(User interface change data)
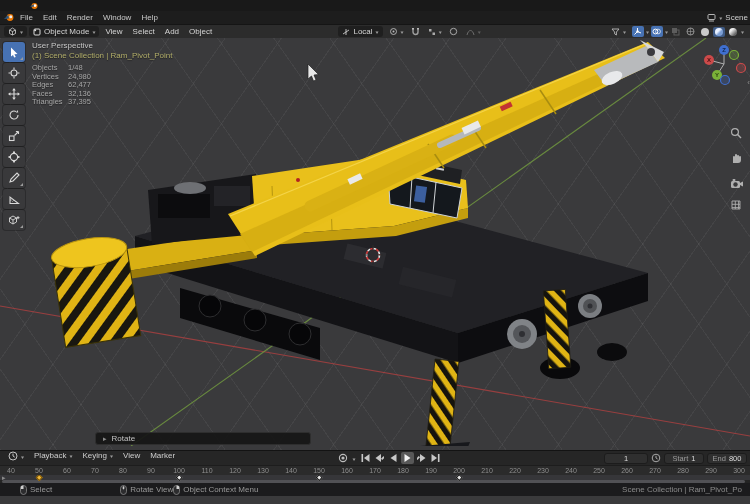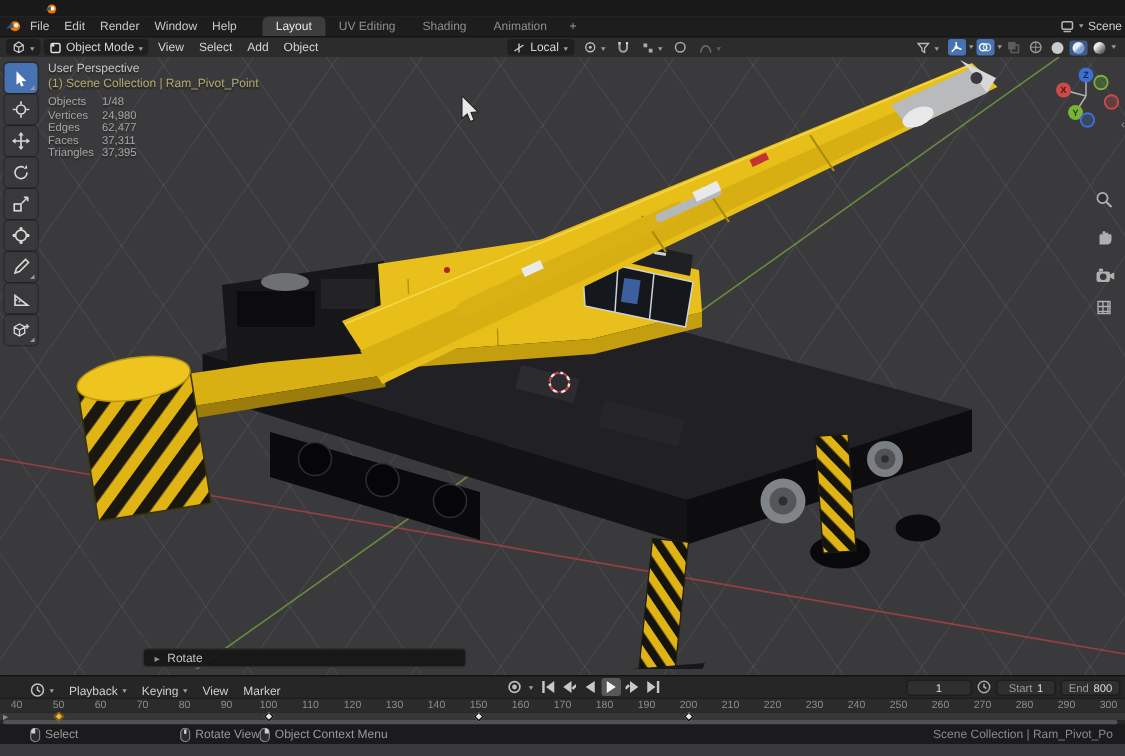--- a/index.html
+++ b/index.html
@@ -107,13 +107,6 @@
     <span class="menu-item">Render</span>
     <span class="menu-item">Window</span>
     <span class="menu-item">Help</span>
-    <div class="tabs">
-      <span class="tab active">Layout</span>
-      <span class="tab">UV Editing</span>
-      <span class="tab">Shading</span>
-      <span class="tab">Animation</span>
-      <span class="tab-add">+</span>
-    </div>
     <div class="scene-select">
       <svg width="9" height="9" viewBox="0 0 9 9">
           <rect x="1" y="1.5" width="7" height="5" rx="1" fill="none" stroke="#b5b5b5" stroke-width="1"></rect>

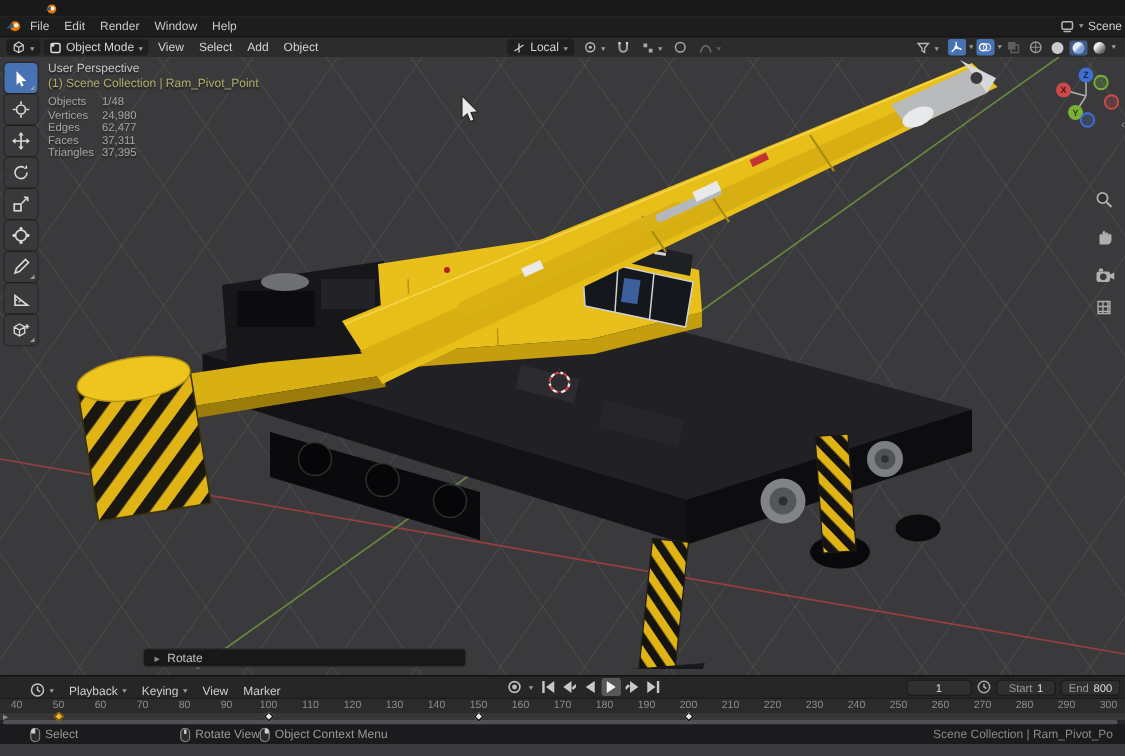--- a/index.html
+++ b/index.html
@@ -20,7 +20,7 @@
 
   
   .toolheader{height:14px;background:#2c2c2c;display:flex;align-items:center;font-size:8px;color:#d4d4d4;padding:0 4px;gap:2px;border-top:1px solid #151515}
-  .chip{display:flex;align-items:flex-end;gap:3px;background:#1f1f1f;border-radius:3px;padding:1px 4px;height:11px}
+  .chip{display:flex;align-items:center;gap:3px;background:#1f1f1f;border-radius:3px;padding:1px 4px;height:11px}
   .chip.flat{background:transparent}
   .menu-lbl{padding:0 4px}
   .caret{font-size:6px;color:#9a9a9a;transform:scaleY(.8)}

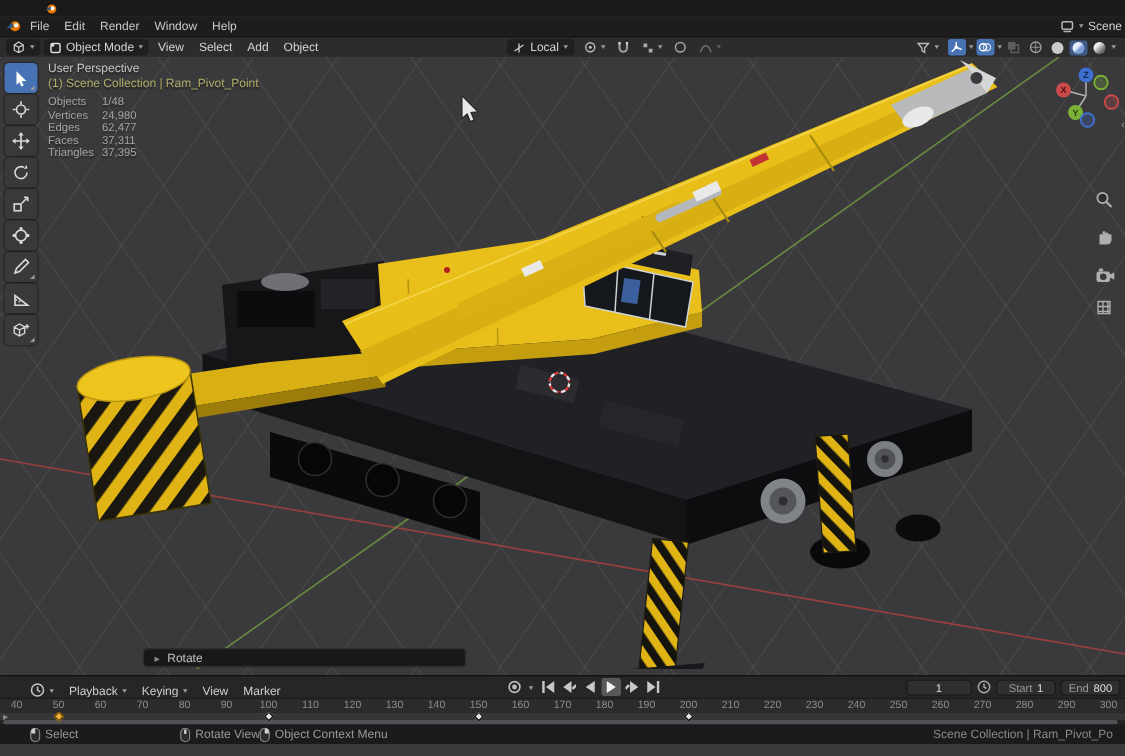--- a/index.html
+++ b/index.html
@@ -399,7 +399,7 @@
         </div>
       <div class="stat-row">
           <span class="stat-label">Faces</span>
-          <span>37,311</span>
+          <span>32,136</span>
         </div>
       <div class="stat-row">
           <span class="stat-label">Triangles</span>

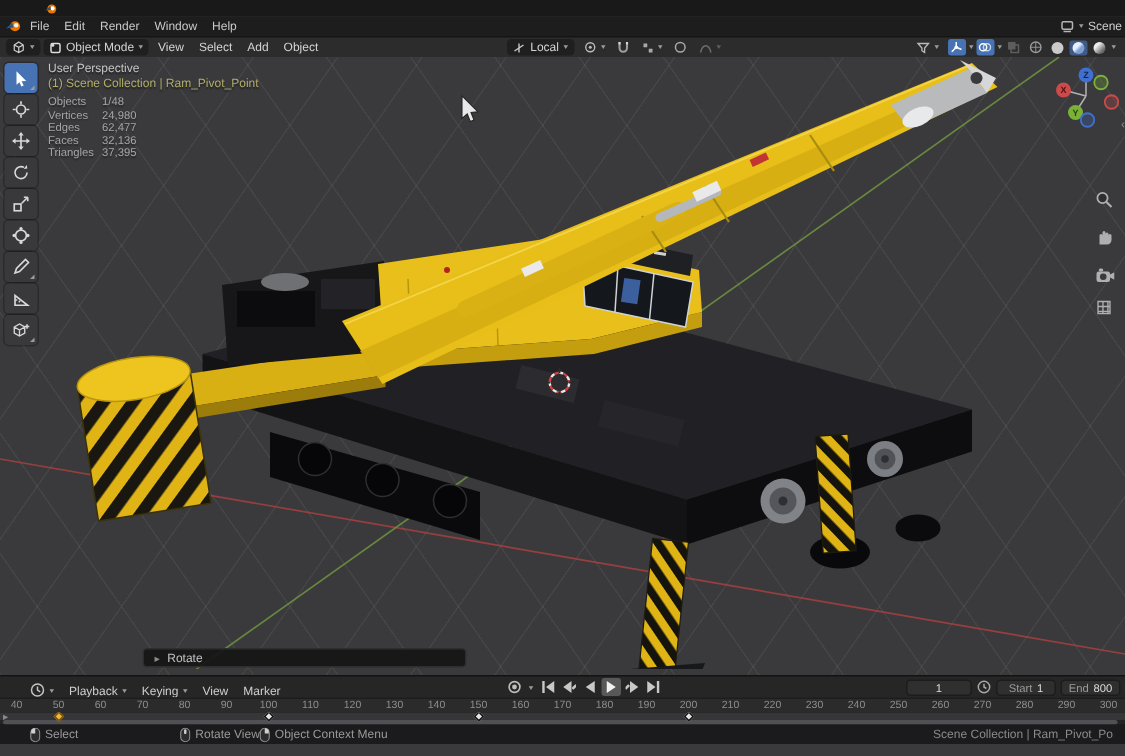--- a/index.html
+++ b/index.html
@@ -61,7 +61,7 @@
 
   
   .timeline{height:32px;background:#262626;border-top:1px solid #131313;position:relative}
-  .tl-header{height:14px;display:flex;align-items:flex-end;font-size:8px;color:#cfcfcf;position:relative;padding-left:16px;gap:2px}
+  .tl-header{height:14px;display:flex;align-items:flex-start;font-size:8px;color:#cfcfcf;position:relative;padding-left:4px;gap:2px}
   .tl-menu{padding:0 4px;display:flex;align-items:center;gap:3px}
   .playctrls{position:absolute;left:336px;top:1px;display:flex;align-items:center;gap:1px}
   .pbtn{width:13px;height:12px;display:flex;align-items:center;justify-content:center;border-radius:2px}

§ **Task**:
Report how many lines in the data include the word "cfcfcf", and give nothing but the count.

§ **Expected output**:
2